Web page revision data

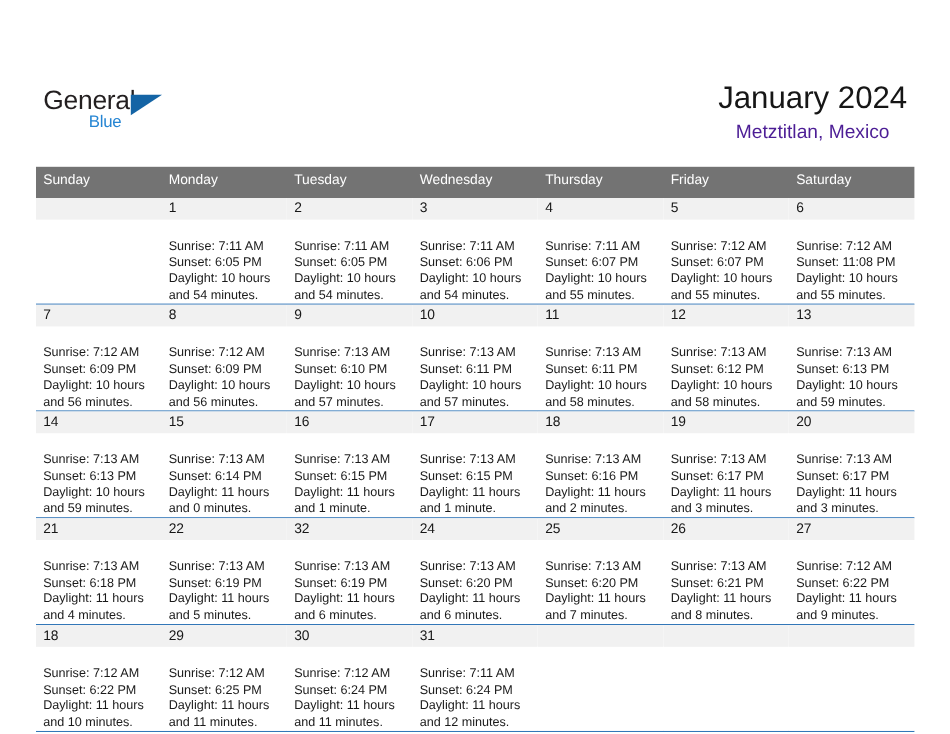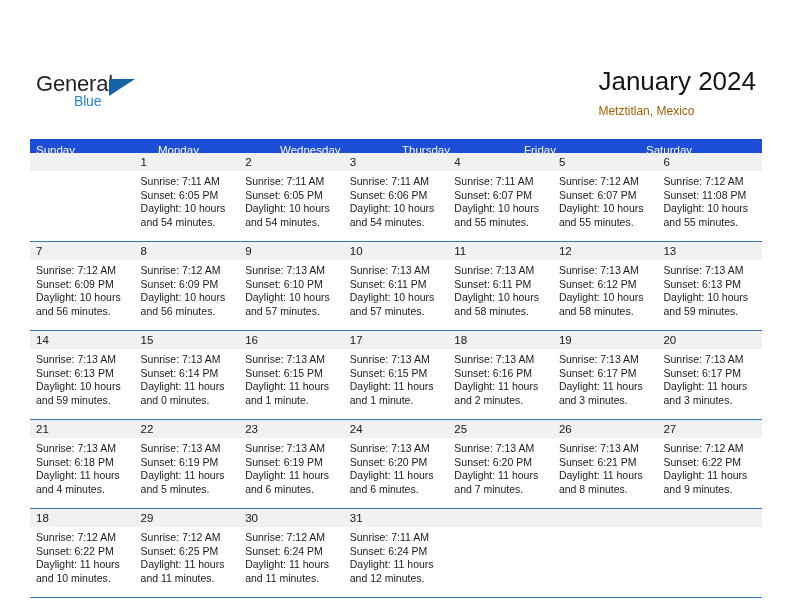--- a/index.html
+++ b/index.html
@@ -59,47 +59,47 @@
     font-size: 14px;
     letter-spacing: -0.2px;
     color: #2585d3;
     font-family: "Liberation Sans", sans-serif;
     text-align: center;
   }
   .title-block {
     position: absolute;
     right: 36px;
     top: 30px;
-    text-align: left;
+    text-align: center;
   }
   .cal-title {
     font-size: 26px;
     color: #161616;
     line-height: 32px;
     white-space: nowrap;
   }
   .cal-subtitle {
-    font-size: 12px;
-    color: #a16207;
+    font-size: 16px;
+    color: #4c1d95;
     line-height: 20px;
     margin-top: 4px;
     white-space: nowrap;
   }
 
   
   .calendar {
     position: absolute;
     left: 30px;
     top: 104px;
     width: 732px;
   }
   .weekdays {
     display: flex;
-    background: #1d4ed8;
-    height: 14px;
+    background: #737373;
+    height: 26px;
   }
   .weekday {
     flex: 1 1 0;
     color: #ffffff;
     font-size: 11.5px;
     line-height: 22px;
     padding-left: 6px;
     box-sizing: border-box;
     white-space: nowrap;
     overflow: hidden;
@@ -127,21 +127,21 @@
     font-size: 11.5px;
     line-height: 18px;
     padding-left: 6px;
     color: #161616;
     box-sizing: border-box;
   }
   .day.empty .day-num-band {
     background: #f1f1f1;
   }
   .day-lines {
-    padding: 4px 6px 0 6px;
+    padding: 16px 6px 0 6px;
     font-size: 10.5px;
     line-height: 13.6px;
     color: #1a1a1a;
   }
   .day-lines div {
     white-space: nowrap;
   }
   .grid-bottom {
     border-top: 1px solid #3277b8;
     height: 0;
@@ -164,20 +164,21 @@
       <div class="cal-title">January 2024</div>
       <div class="cal-subtitle">Metztitlan, Mexico</div>
     </div>
 
   </div>
 
   <div class="calendar">
     <div class="weekdays">
         <div class="weekday">Sunday</div>
         <div class="weekday">Monday</div>
+        <div class="weekday">Tuesday</div>
         <div class="weekday">Wednesday</div>
         <div class="weekday">Thursday</div>
         <div class="weekday">Friday</div>
         <div class="weekday">Saturday</div>
       </div>
     <div id="weeks-container">
         <div class="week">
           <div class="week-row">
             <div class="day empty">
               <div class="day-num-band"></div>
@@ -392,21 +393,21 @@
             <div class="day">
               <div class="day-num-band">22</div>
               <div class="day-lines">
                 <div>Sunrise: 7:13 AM</div>
                 <div>Sunset: 6:19 PM</div>
                 <div>Daylight: 11 hours</div>
                 <div>and 5 minutes.</div>
               </div>
             </div>
             <div class="day">
-              <div class="day-num-band">23</div>
+              <div class="day-num-band">32</div>
               <div class="day-lines">
                 <div>Sunrise: 7:13 AM</div>
                 <div>Sunset: 6:19 PM</div>
                 <div>Daylight: 11 hours</div>
                 <div>and 6 minutes.</div>
               </div>
             </div>
             <div class="day">
               <div class="day-num-band">24</div>
               <div class="day-lines">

Assignment
The response must contain each line above that holds the string "left".

Finished task
-    text-align: left;
     left: 30px;
     padding-left: 6px;
     padding-left: 6px;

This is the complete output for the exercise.